Subject: GST and sale of real property

Question

Are you making a taxable supply when you sell the Property immediately after constructing a house?

Answer

Yes.

Relevant facts

On the contract date, Mr and Mrs X (you), as joint tenants, entered into a written agreement to purchase the Property.

The contract was completed on the settlement date.

The Property was vacant land on the contract date and the settlement date.

The Property is zoned 'Residential - General' under the Local Environmental Plan.

The purchase price of the Property was $X. GST was not included in the price paid.

When you purchased the Property you intended to use it as your principal residence. However, your family circumstances changed and needed a larger block.

You built a house on the Property and are in the process of selling.

Construction of the house commenced in late 2011 and is currently nearing completion. You provided the following information:

    · The residential premises built on the Property have not been previously sold.
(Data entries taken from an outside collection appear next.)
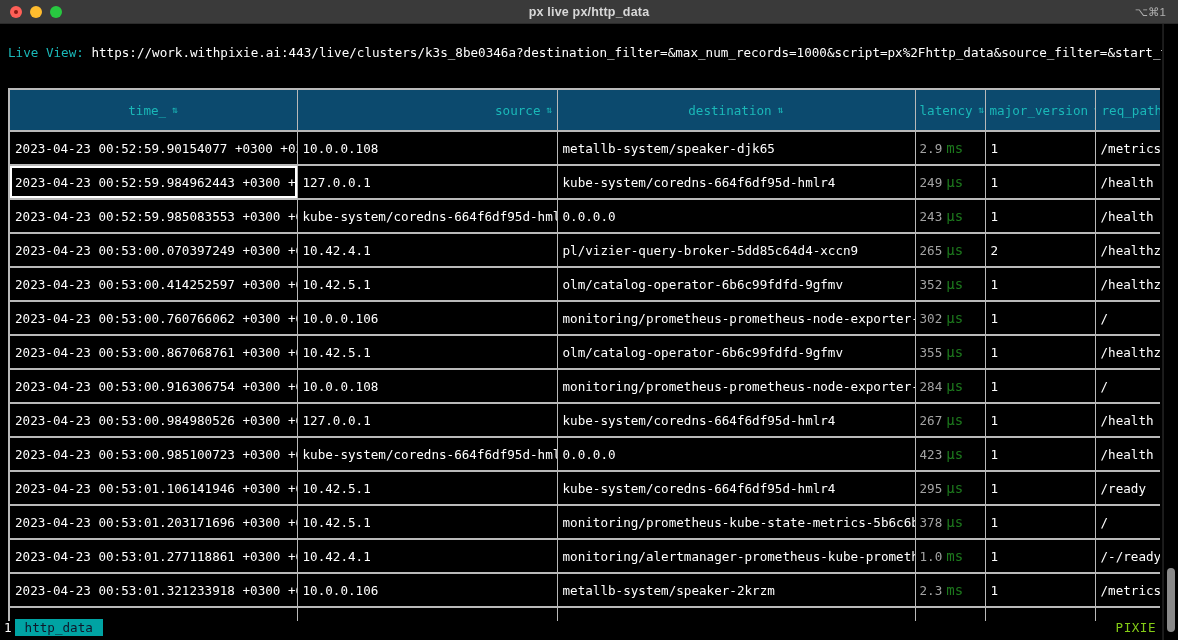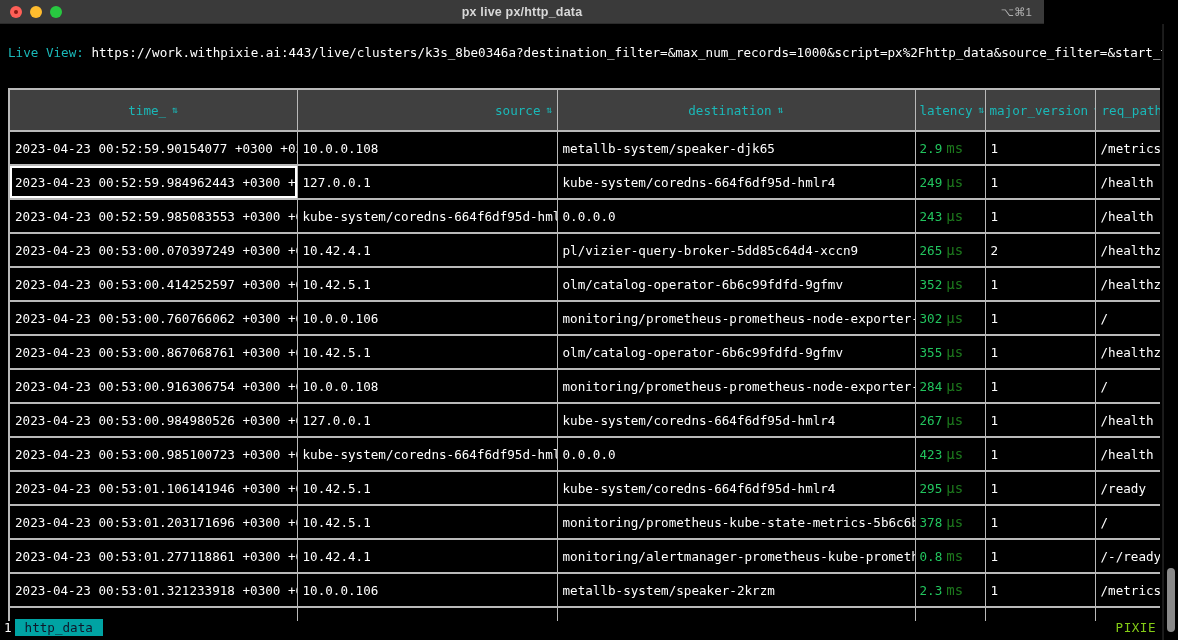--- a/index.html
+++ b/index.html
@@ -17,21 +17,21 @@
     width: 1178px;
     height: 640px;
     background: #000000;
     overflow: hidden;
   }
 
   
   .titlebar {
     position: absolute;
     top: 0; left: 0;
-    width: 1044px;
+    width: 1178px;
     height: 24px;
     background: #3a3a3a;
     display: flex;
     align-items: center;
     border-bottom: 1px solid #2b2b2b;
   }
   .lights {
     display: flex;
     align-items: center;
     gap: 8px;
@@ -118,21 +118,21 @@
   .tbl col.c-lat  { width:  70px; }
   .tbl col.c-mv   { width: 110px; }
   .tbl col.c-path { width:  66px; }
 
   .tbl th {
     height: 42px;
     color: #1ab8b8;
     font-weight: normal;
     font-size: 12.6px;
     text-align: center;
-    background: #404040;
+    background: #0c4a6e;
     border-top: 2px solid #b9b9b9;
     border-bottom: 2px solid #b9b9b9;
     border-left: 1px solid #b9b9b9;
     border-right: 1px solid #b9b9b9;
     padding: 8px 4px;
     white-space: nowrap;
     overflow: hidden;
   }
   .tbl th:first-child { border-left: 2px solid #b9b9b9; }
   .tbl th:last-child  { border-right: none; text-align: left; padding-left: 6px; }
@@ -156,21 +156,21 @@
     padding: 0 5px;
     white-space: nowrap;
     overflow: hidden;
     text-overflow: clip;
     vertical-align: middle;
   }
   .tbl td:first-child { border-left: 2px solid #b9b9b9; }
   .tbl td:last-child  { border-right: none; }
 
   .tbl td.cell-lat { padding-left: 4px; }
-  .lat-val  { color: #22c55e; }
+  .lat-val  { color: #a3a3a3; }
   .lat-unit { color: #1d7a1d; margin-left: 4px; font-size: 14px; }
 
   
   tr.selected td.cell-time {
     position: relative;
     box-shadow: inset 0 0 0 2px #ffffff;
   }
   tr.selected td.cell-time::before {
     content: "";
     position: absolute;
@@ -390,21 +390,21 @@
               <td class="cell-src">10.42.5.1</td>
               <td class="cell-dst">monitoring/prometheus-kube-state-metrics-5b6c6b4b…</td>
               <td class="cell-lat"><span class="lat-val">378</span><span class="lat-unit">µs</span></td>
               <td class="cell-mv">1</td>
               <td class="cell-path">/</td>
             </tr>
             <tr>
               <td class="cell-time">2023-04-23 00:53:01.277118861 +0300 +03</td>
               <td class="cell-src">10.42.4.1</td>
               <td class="cell-dst">monitoring/alertmanager-prometheus-kube-prometheu…</td>
-              <td class="cell-lat"><span class="lat-val">0.8</span><span class="lat-unit">ms</span></td>
+              <td class="cell-lat"><span class="lat-val">1.0</span><span class="lat-unit">ms</span></td>
               <td class="cell-mv">1</td>
               <td class="cell-path">/-/ready</td>
             </tr>
             <tr>
               <td class="cell-time">2023-04-23 00:53:01.321233918 +0300 +03</td>
               <td class="cell-src">10.0.0.106</td>
               <td class="cell-dst">metallb-system/speaker-2krzm</td>
               <td class="cell-lat"><span class="lat-val">2.3</span><span class="lat-unit">ms</span></td>
               <td class="cell-mv">1</td>
               <td class="cell-path">/metrics</td>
    · The residential premises were not built to replace demolished premises that were on the same land.

    · The residential premises built on the Property are not the result of renovation, repair or modification (whether substantial or otherwise) of premises existing on the Property.

    · The residential premises built on the Property are not part of a resort, serviced apartment or hotel type setting.

There is no oral or written agreement that determines the mutual rights and obligations of the co-owners. Each co-owner acts for the mutual benefit of the other in dealings in relation to the Property. You jointly borrowed $X to finance the purchase of the land. You jointly applied to the local council for the development of the Property and you jointly sought the approval of the local government or state government planning authority to commence the building works. The construction was done by you as owner-builders. The construction cost of $Z was financed from your joint funds. You jointly paid all liabilities in relation to the Property.

You do not have any involvement in any other business activities and you are not registered for GST.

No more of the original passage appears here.